Repeat the lines of the data exactly and exclude any picture among them.

(Edit difference data)
########

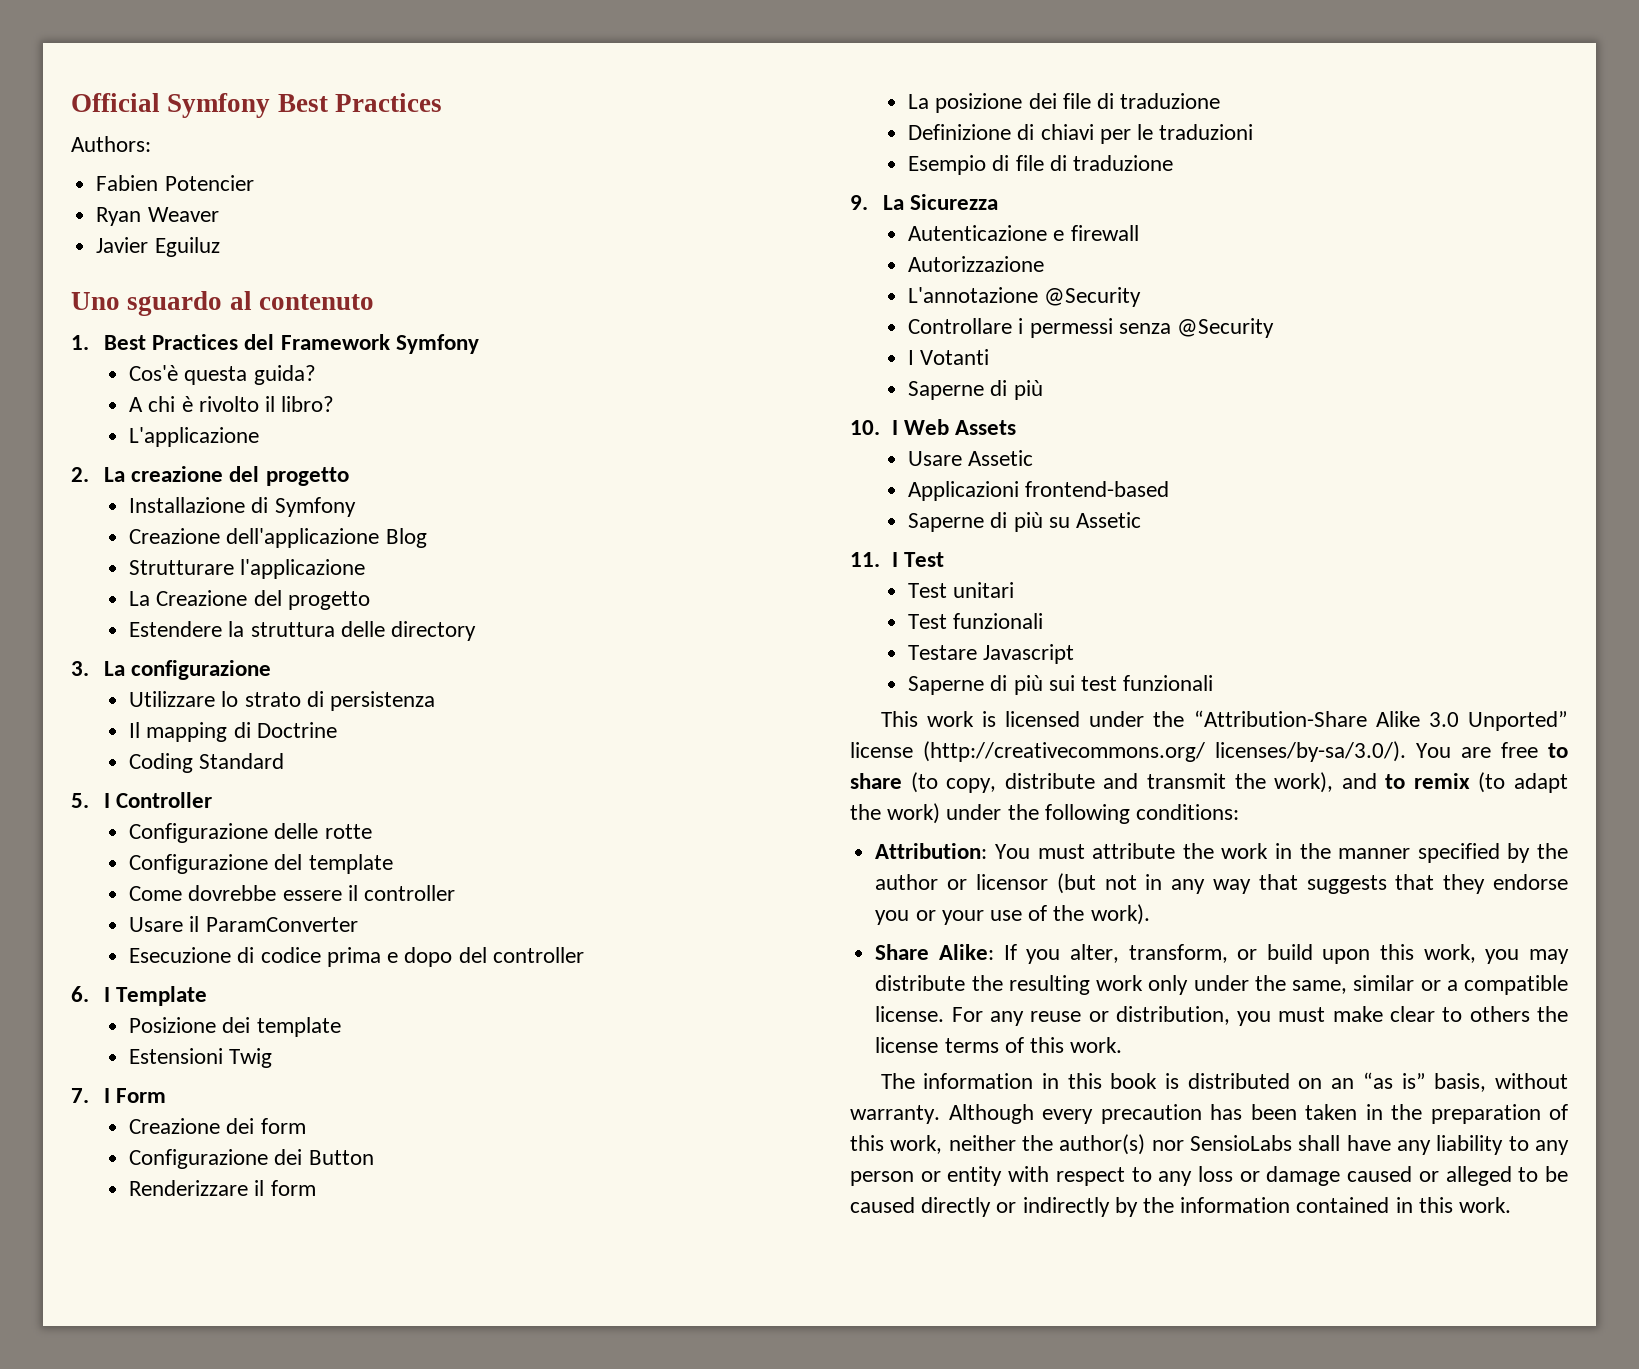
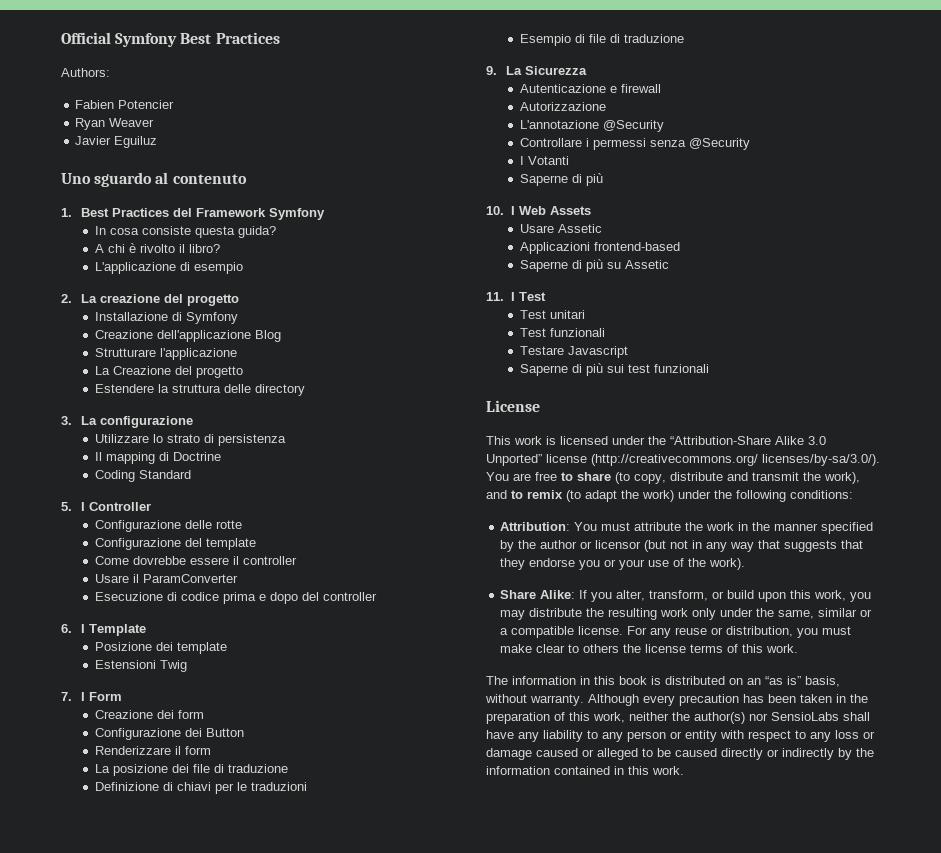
- Cos'è questa guida?
+ In cosa consiste questa guida?
- L'applicazione
+ L'applicazione di esempio
+ License

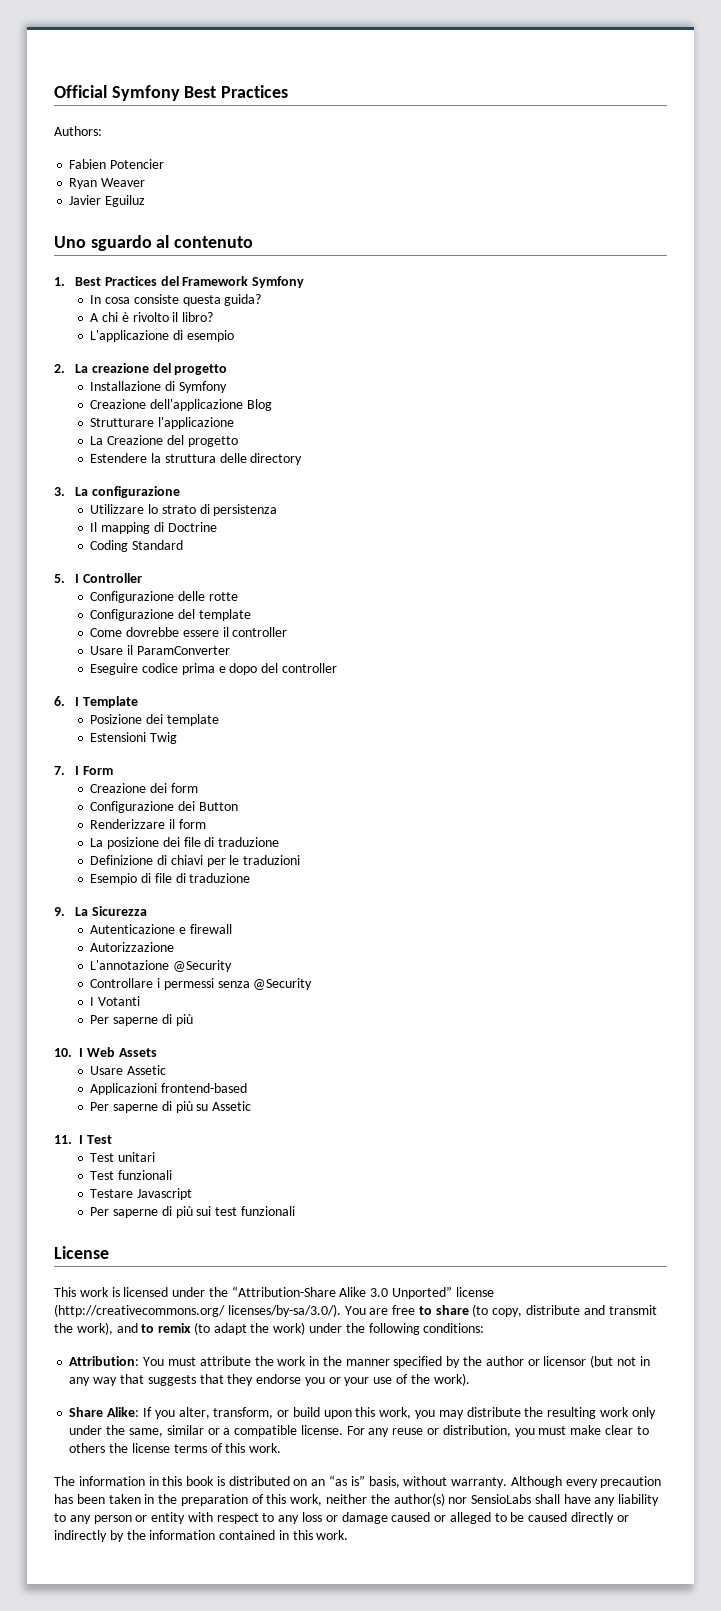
- Esecuzione di codice prima e dopo del controller
+ Eseguire codice prima e dopo del controller
  I Votanti
- Saperne di più
+ Per saperne di più
- Saperne di più su Assetic
+ Per saperne di più su Assetic
- Saperne di più sui test funzionali
+ Per saperne di più sui test funzionali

########

FINAL ANSWER:
- Cos'è questa guida?
+ In cosa consiste questa guida?
- L'applicazione
+ L'applicazione di esempio
+ License

- Esecuzione di codice prima e dopo del controller
+ Eseguire codice prima e dopo del controller
  I Votanti
- Saperne di più
+ Per saperne di più
- Saperne di più su Assetic
+ Per saperne di più su Assetic
- Saperne di più sui test funzionali
+ Per saperne di più sui test funzionali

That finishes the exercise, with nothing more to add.